Graceful startup/shutdown + zero-downtime deployments (#469)

metachris · web-flow · commit c15287785b25 · 2023-06-20T16:19:56.000+02:00
* graceful startup + shutdown

* doc: example config

* opt-in api not sending bids during shutdown
diff --git a/README.md b/README.md
@@ -118,21 +118,23 @@ redis-cli DEL boost-relay/sepolia:validators-registration boost-relay/sepolia:va
 
 #### General
 
-* `ACTIVE_VALIDATOR_HOURS` - number of hours to track active proposers in redis (default: 3)
-* `API_TIMEOUT_READ_MS` - http read timeout in milliseconds (default: 1500)
-* `API_TIMEOUT_READHEADER_MS` - http read header timeout in milliseconds (default: 600)
-* `API_TIMEOUT_WRITE_MS` - http write timeout in milliseconds (default: 10000)
-* `API_TIMEOUT_IDLE_MS` - http idle timeout in milliseconds (default: 3000)
-* `API_MAX_HEADER_BYTES` - http maximum header byted (default: 60kb)

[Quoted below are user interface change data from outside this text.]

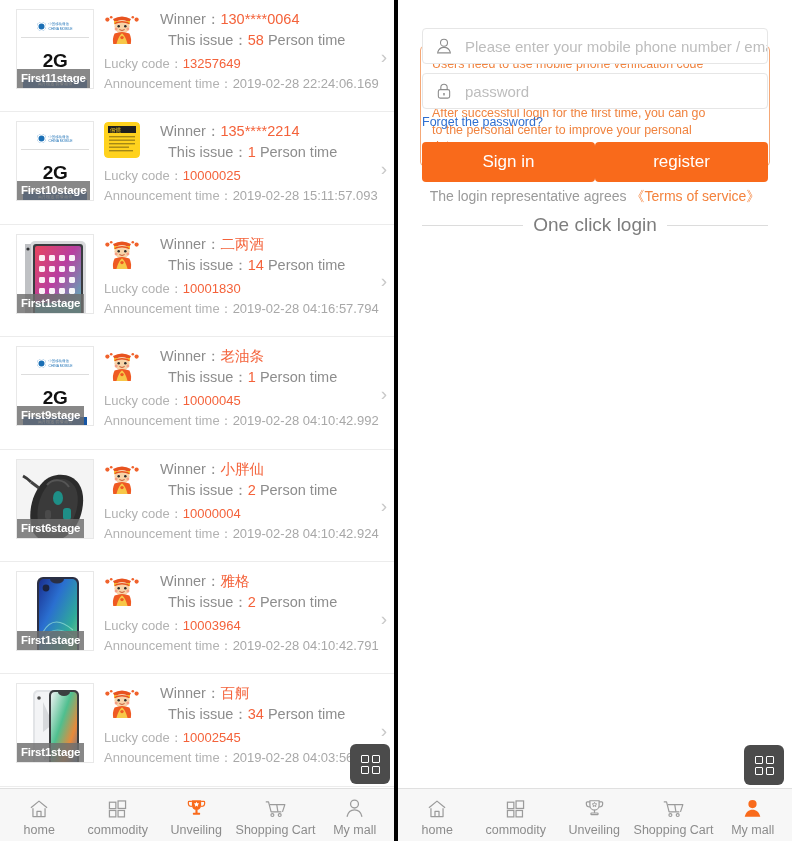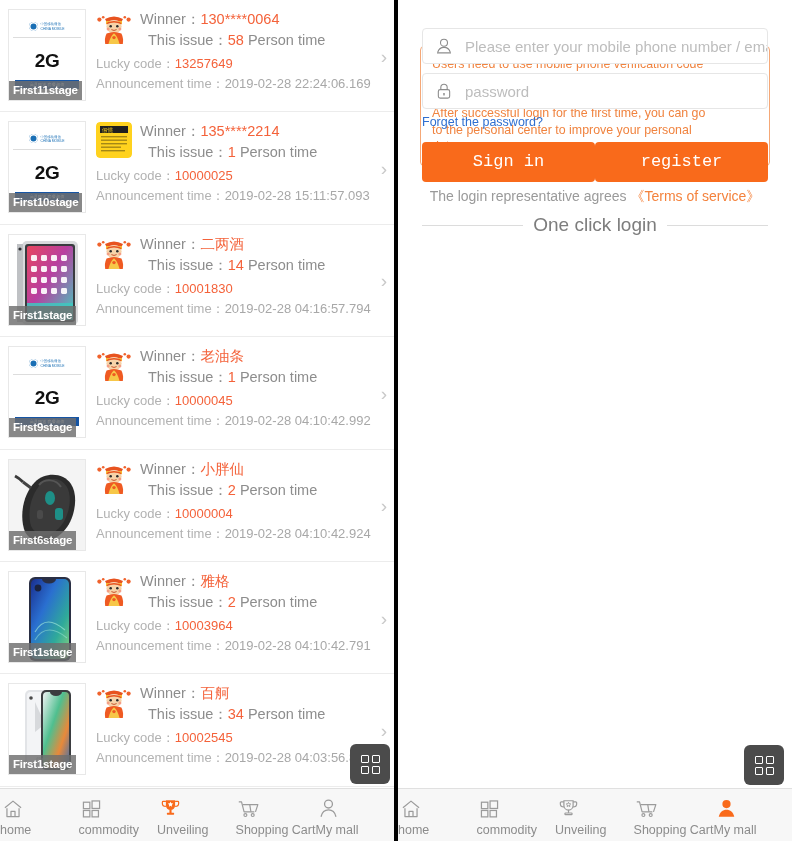--- a/index.html
+++ b/index.html
@@ -96,7 +96,7 @@
     position: relative;
     min-width: 0;
   }
-  .row-top { display: flex; align-items: flex-start; }
+  .row-top { display: flex; align-items: flex-start; gap: 12px; }
   .avatar {
     width: 36px; height: 36px;
     flex: 0 0 36px;

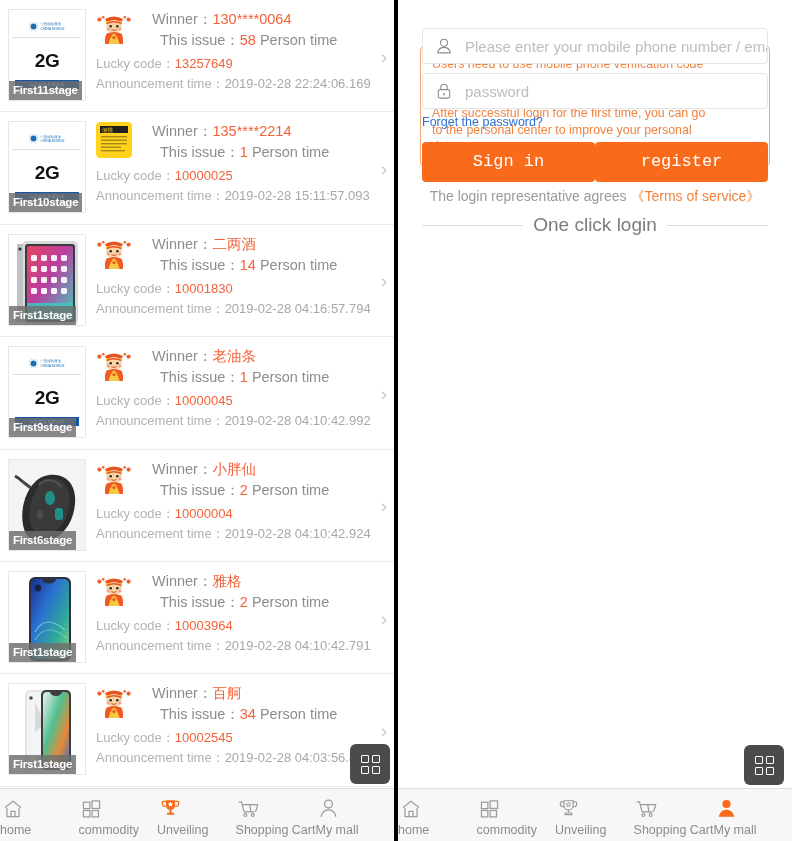--- a/index.html
+++ b/index.html
@@ -43,8 +43,8 @@
   }
   .thumb-wrap {
     position: relative;
-    width: 78px; height: 92px;
-    margin-left: 8px;
+    width: 78px; height: 80px;
+    margin-left: 16px;
     flex: 0 0 78px;
     border: 1px solid #e8e8e8;
     background: #fff;

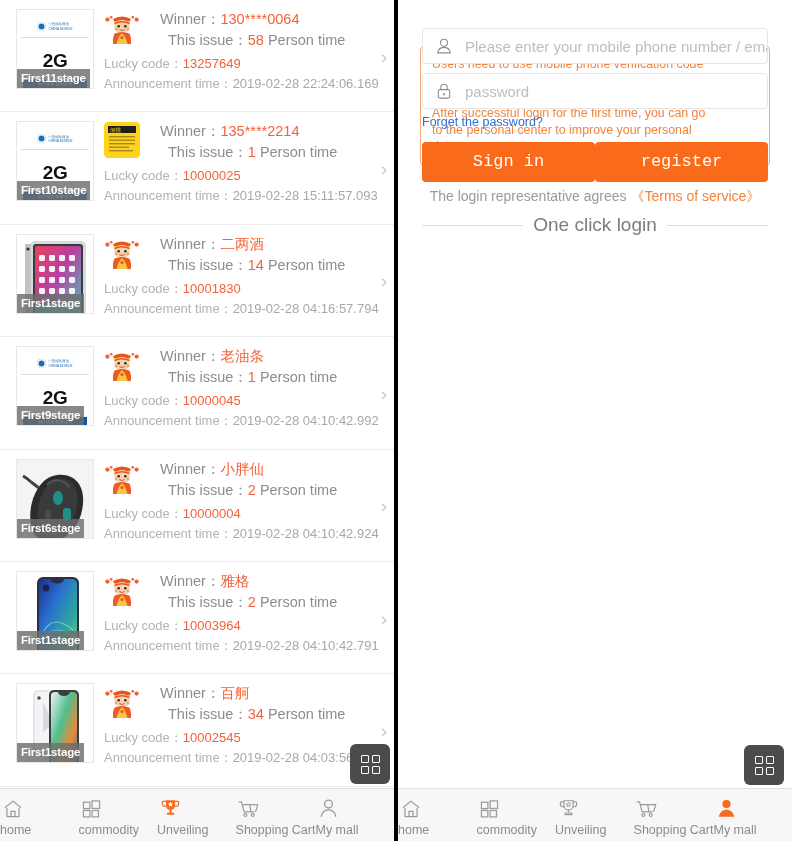--- a/index.html
+++ b/index.html
@@ -205,7 +205,7 @@
     border: 0; border-radius: 4px;
     color: #ffffff;
     font-size: 17px;
-    font-family: Liberation Mono, monospace;
+    font-family: Liberation Sans, sans-serif;
     cursor: pointer;
     line-height: 40px;
     text-align: center;

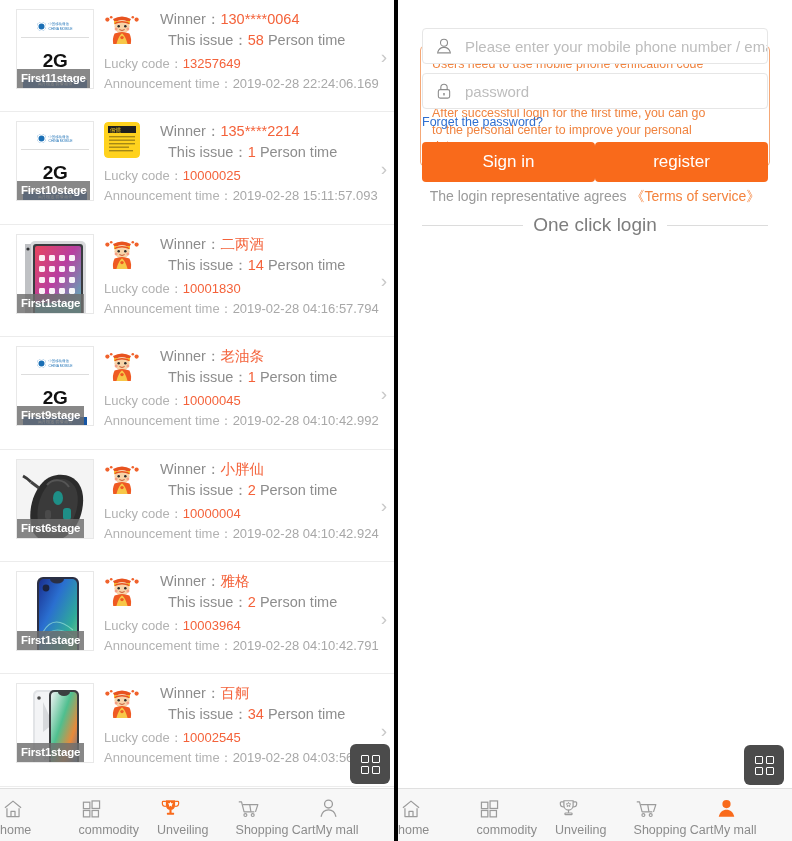--- a/index.html
+++ b/index.html
@@ -157,7 +157,7 @@
   .tab {
     flex: 1 1 0;
     display: flex; flex-direction: column;
-    align-items: flex-start; justify-content: center;
+    align-items: center; justify-content: center;
     gap: 2px;
     padding-top: 3px;
   }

-* `BLOCKSIM_MAX_CONCURRENT` - maximum number of concurrent block-sim requests (0 for no maximum, default: 4)
-* `BLOCKSIM_TIMEOUT_MS` - builder block submission validation request timeout (default: 3000)

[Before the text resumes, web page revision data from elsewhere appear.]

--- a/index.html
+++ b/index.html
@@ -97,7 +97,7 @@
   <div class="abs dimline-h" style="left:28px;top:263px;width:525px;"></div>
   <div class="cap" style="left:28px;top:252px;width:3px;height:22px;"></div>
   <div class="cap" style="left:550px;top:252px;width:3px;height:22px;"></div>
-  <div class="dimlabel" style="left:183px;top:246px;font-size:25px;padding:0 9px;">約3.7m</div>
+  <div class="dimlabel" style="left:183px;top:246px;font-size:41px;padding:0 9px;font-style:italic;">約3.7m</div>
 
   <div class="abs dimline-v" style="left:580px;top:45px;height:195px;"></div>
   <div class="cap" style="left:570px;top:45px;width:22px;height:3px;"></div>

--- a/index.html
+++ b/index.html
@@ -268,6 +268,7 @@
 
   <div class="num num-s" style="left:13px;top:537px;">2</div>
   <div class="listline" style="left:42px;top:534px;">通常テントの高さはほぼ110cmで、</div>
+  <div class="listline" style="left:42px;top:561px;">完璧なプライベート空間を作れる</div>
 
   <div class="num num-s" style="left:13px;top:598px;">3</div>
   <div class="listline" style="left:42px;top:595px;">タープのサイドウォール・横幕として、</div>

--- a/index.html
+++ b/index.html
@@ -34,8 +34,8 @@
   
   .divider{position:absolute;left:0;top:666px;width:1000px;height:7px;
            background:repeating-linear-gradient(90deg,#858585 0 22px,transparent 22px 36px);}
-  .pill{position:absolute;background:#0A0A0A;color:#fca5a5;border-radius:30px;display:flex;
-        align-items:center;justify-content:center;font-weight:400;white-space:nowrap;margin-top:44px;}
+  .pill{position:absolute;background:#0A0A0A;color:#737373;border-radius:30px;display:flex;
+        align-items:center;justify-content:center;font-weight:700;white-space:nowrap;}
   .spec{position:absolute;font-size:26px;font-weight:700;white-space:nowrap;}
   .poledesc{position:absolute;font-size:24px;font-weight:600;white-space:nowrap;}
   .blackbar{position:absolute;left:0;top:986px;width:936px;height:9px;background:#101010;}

+* `ACTIVE_VALIDATOR_HOURS` - number of hours to track active proposers in redis (default: `3`)
+* `API_MAX_HEADER_BYTES` - http maximum header bytes (default: `60_000`)
+* `API_TIMEOUT_READ_MS` - http read timeout in milliseconds (default: `1_500`)
+* `API_TIMEOUT_READHEADER_MS` - http read header timeout in milliseconds (default: `600`)
+* `API_TIMEOUT_WRITE_MS` - http write timeout in milliseconds (default: `10_000`)
+* `API_TIMEOUT_IDLE_MS` - http idle timeout in milliseconds (default: `3_000`)
+* `API_SHUTDOWN_WAIT_SEC` - how long to wait on shutdown before stopping server, to allow draining of requests (default: `30`)
+* `API_SHUTDOWN_STOP_SENDING_BIDS` - whether API should stop sending bids during shutdown (nly useful in single-instance/testnet setups, default: `false`)
+* `BLOCKSIM_MAX_CONCURRENT` - maximum number of concurrent block-sim requests (0 for no maximum, default: `4`)
+* `BLOCKSIM_TIMEOUT_MS` - builder block submission validation request timeout (default: `3000`)
 * `DB_DONT_APPLY_SCHEMA` - disable applying DB schema on startup (useful for connecting data API to read-only replica)
 * `DB_TABLE_PREFIX` - prefix to use for db tables (default uses `dev`)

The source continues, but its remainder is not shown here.